Grateful we are and must be, but not complacent. The current policy of the Commonwealth is to increase, step by step, over the next decade, the already existing gap between the government funds that a Catholic school child attracts to their system and the already-greater funds that a state school child attracts to the public system. Though all systems will receive more funding, the increases of the independent schools will be greater and the increases for the state schools greater again in the decade ahead: the Catholic system will become less and less competitive. Deep structural flaws in the government’s funding mechanism may mean 300 or more Catholic schools could become unviable. Were they to close the impost on government would be enormous, as would be the dislocation and educational disadvantage to those children and their families. Everyone loses when even one of our children is educationally disadvantaged, let alone a hundred thousand children; we all want (or should want) the best of educations for every child.

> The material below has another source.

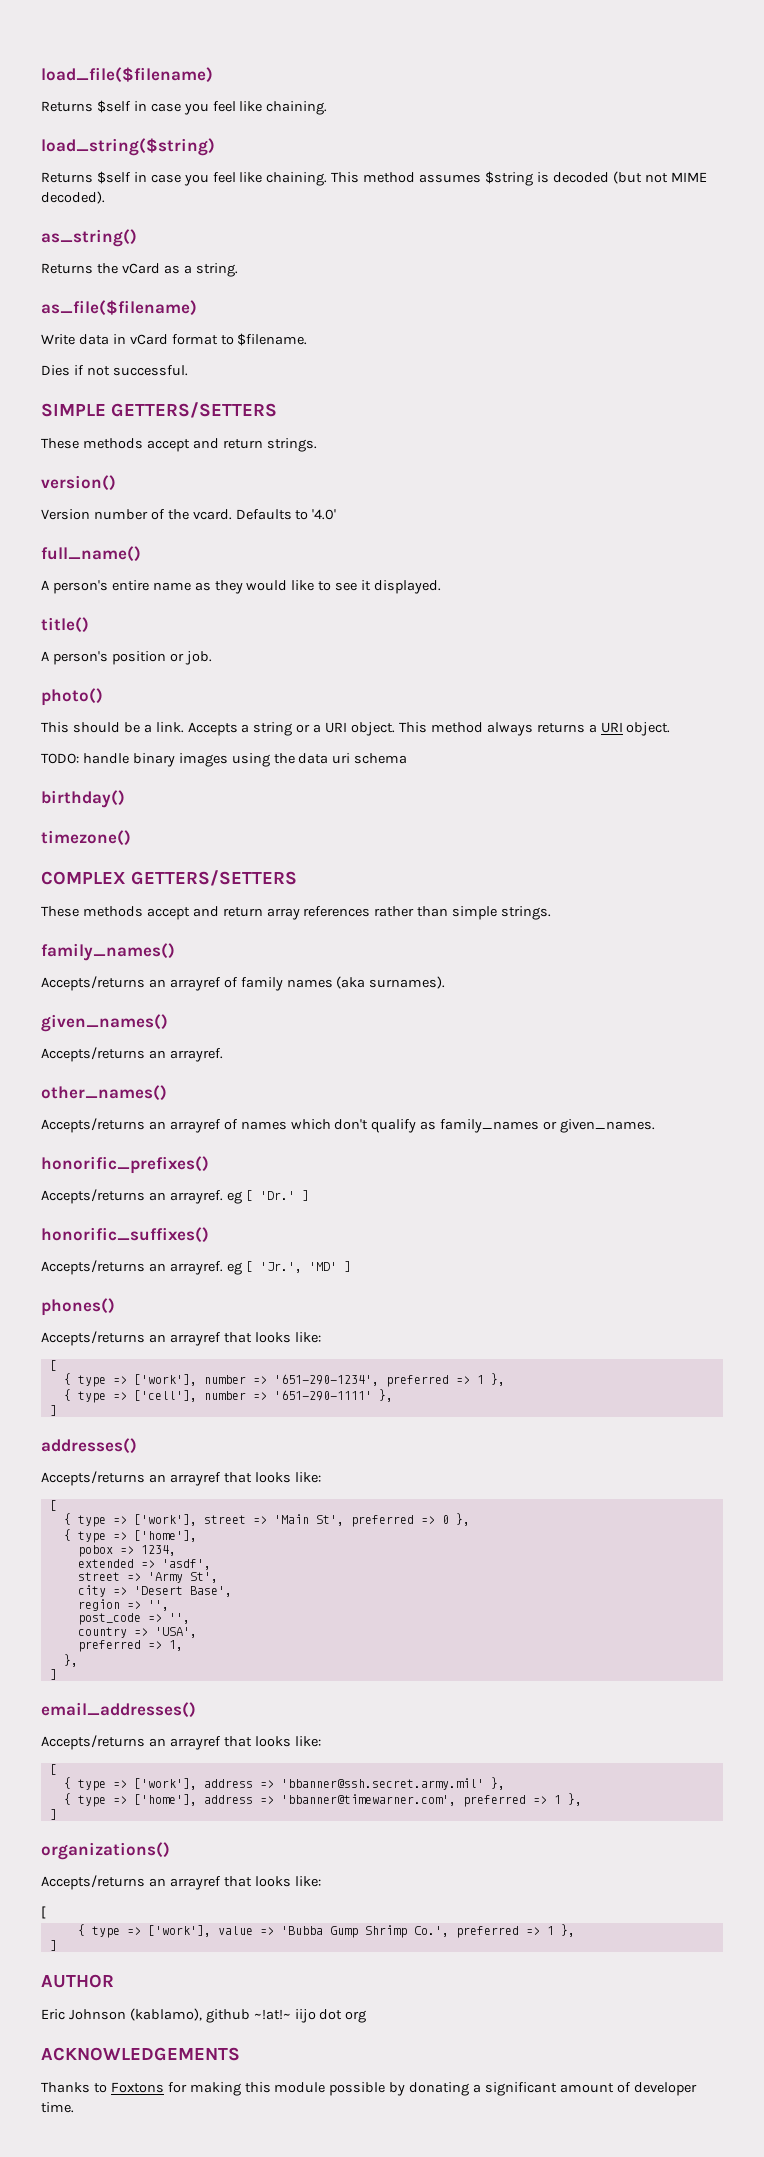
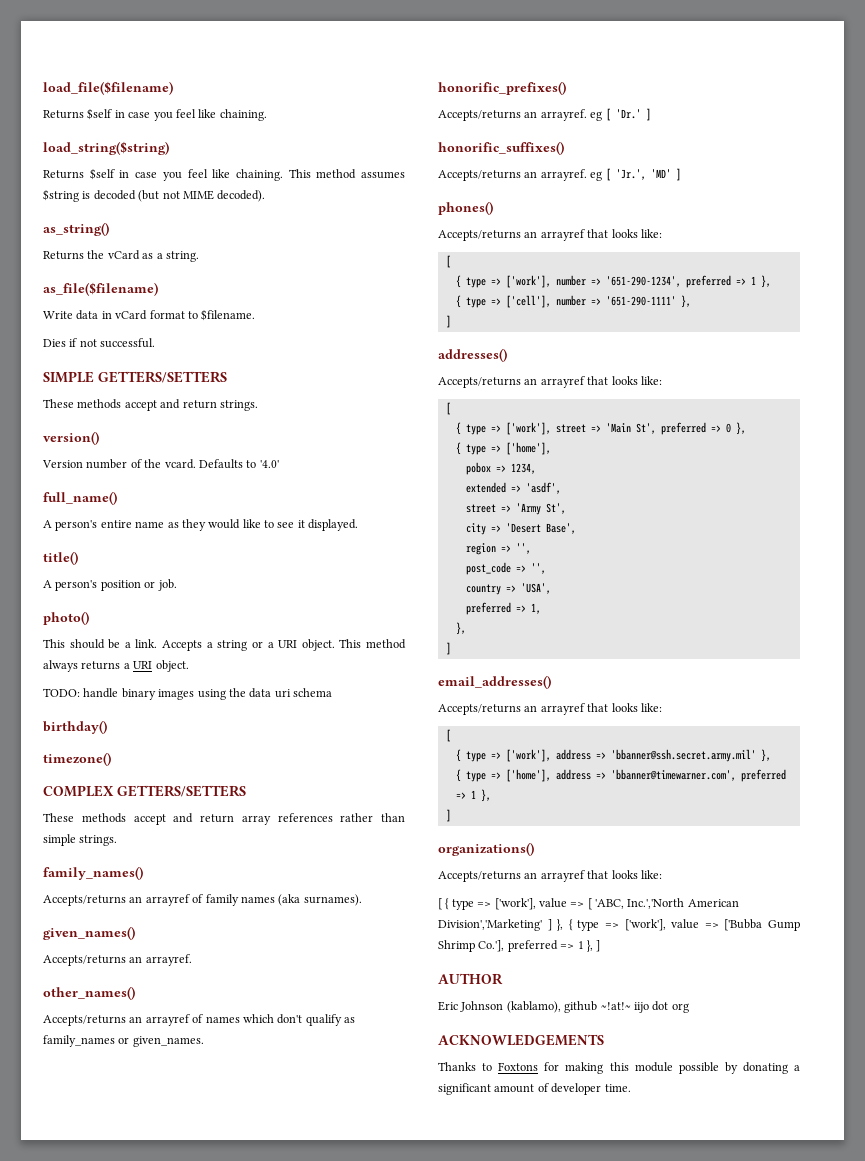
[77,1924,323,1938] // { type => ['work'], value => 'Bubba -> [445,898,739,910] [438,919,763,931] { type => ['work'], value => [ 'ABC, Inc.','North American Division','Marketing' ] }, { type => ['work'], value => ['Bubba
[413,1924,575,1938] Co.', preferred => 1 }, // -> [478,940,593,952] Co.'], preferred => 1 },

I am determined to do all we can to ensure no school closes: indeed, we must aim to open more schools, and improve existing schools, if we are to bear our share of the burden of educating our growing population. We must keep improving our facilities as we have done here at St Christopher’s over the past two decades and more. And so I stand ready to work with or federal and state government partners in education, on both sides of the two parliaments, to ensure this will be the case. I am confident that with good will all round a way forward will be found.

St Mary MacKillop showed extraordinary confidence in divine providence and in human ingenuity as she embarked on building her network of schools and orphanages for the most disadvantaged Australians. In her day there was no state aid. By the time I attended a Josephite school in the 1960s, many Catholic schools had class sizes of 50, 60, 80 or more, and substandard facilities, lacking even the most basic amenities. Eventually our community was shamed into correcting that inequity. We must never return to that. With MacKillop’s inspiration and intercession we want to keep building on our heritage, building on our facilities, building on our faith and ideals as we have here at Panania. Congratulations St Christopher’s!

 

AFTER THE SPEECHES AND VOTES OF THANKS
St. Christopher’s Primary School, Panania, Feast of St Mary MacKillop, 8 August 2018

I gratefully acknowledge all those who have made today’s opening and blessing possible: from government, Church and education, from parishioners, school families and staff, from architects, builders and staff. Above all we thank Almighty God for His wonderful creation; we thank his Son, Jesus Christ, who is our Chief Teacher and Wisdom itself; and we thank the Holy Spirit who inspired the building of this school, including its latest additions, and will inspire the spiritual building that is each one of its students in the years ahead. God bless you all. St Mary MacKillop: pray for us.